Further, in step S2, each disturbance information is added to the original image, and a first disturbance image is obtained correspondingly. Preferably, random disturbance information added to the original image is different, so that more samples of the original image are obtained, more external disturbance factors are integrated to the maximum extent, and the generalization of the image samples is improved.

Further, in step S3, the prediction similarity is calculated according to the difference between the prediction value of the current neural network model and the true tag value; in the self-adaptive weight aggregation processing process, the weight is specifically the proportion of the similarity of the node neural network model to the total similarity of all the neural network models of the same node, and through the self-adaptive weight aggregation processing step, the disturbance information of the generated image sample is updated, so that the disturbance factors of different types and different sizes can be weighted based on self disturbance, and further, the countermeasure sample can be integrated with various disturbance factors under the condition of not damaging the image quality of visual impression, and the generalization of the countermeasure sample is further improved.

Further, the final countermeasure sample with the strongest generalization performance is output through the first model path (the model path receiving the original image) in step S3, because the perturbation information update of each level node in each model path is performed on the basis of the previous level (the level 1 node is updated on the input image), the first perturbed image inputted by the neural network model in the other paths may be visually different from the original image, therefore, the generated countersample cannot achieve better attack effect, such as clipping in geometric disturbance, the first disturbed image obtained after clipping the original image can still be identified by the classifier, however, the cut trace is already visually observed, so that the countermeasure sample generated by the path for inputting the first disturbance image has an obvious cut trace, and the condition that the countermeasure sample is similar to the original image in visual perception is not achieved.
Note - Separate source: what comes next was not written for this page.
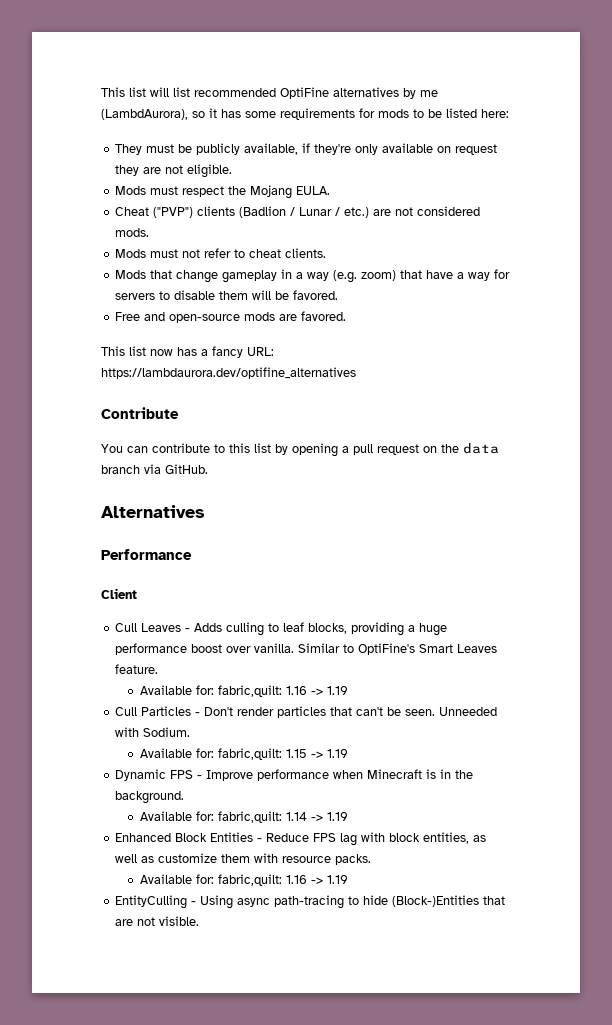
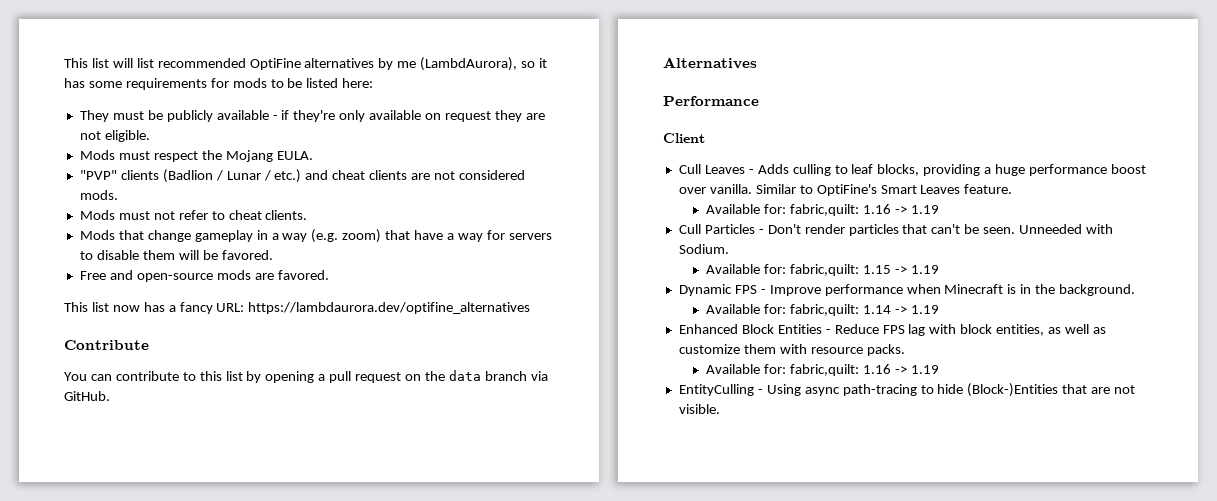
[244,143,299,155] available, -> [216,110,278,120] available -
[115,207,194,218] Cheat ("PVP") -> [79,170,117,180] "PVP"
(370, 212) none -> [305,170,408,180] and cheat clients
According to the method, the images are processed by adopting various types of disturbances, so that the generated countermeasure sample has stronger generalization, the attack force of the countermeasure sample to different models is improved, the anti-interference capability of the model to various external disturbance factors can be improved by utilizing the countermeasure sample to train the attacked model, the model with high defense force is obtained, and compared with the gradient aggregate disturbance of adding different models on the original images, the countermeasure sample is more sensitive to the external disturbance factors. Meanwhile, the original image and the multiple samples (first disturbance images) thereof are input into a plurality of model paths to train a generation model of the countermeasure sample, so that overfitting caused by sample simplification is effectively reduced while different types of disturbances with different sizes are considered. Further, the adaptive weight aggregation is carried out on the gradient information of the multiple paths, the image update of each node of each path is acted, multiple disturbance factors are fitted, the generalization of the generated countermeasure sample is improved, and the defense capability of the model generated and trained by the countermeasure sample to the disturbances of different types and different sizes is further improved due to the adoption of the adaptive weight aggregation gradient. And finally, performing gradient iteration on the image by adopting a multi-node neural network model on a plurality of model paths, so that the generalization of the generated final confrontation sample is further improved.

It should be noted that, in the present application, only disturbance information with a small proportion is added to an original image, and a first disturbance image is input to a neural network model, and the recognition accuracy of the model for the input sample (the first disturbance image) is still not greatly reduced, so that the model is generally not attacked by using the first disturbance image as a countermeasure sample, and therefore, the present application further fits multiple disturbance factors of the original image and the first disturbance image through multiple model paths to generate a final countermeasure sample with high attack force.

In one example, adding random perturbation information to the original image includes:

and performing geometric transformation processing and/or color processing and/or image fusion processing and/or filtering processing on the original image to obtain a first disturbance image. Wherein, the geometric transformation comprises clipping, amplifying, reducing, translating, cutting error transformation, rotating transformation and the like; the color processing is performed by modifying the RGBA values of the image, wherein R represents red, G represents green, B represents blue, and a represents a transparency value; image fusion is to fuse images by an algorithm, such as a weighted average method, an image fusion method based on wavelet transform, and the like; the image filtering includes mean filtering, gaussian filtering, sharpening methods, and the like.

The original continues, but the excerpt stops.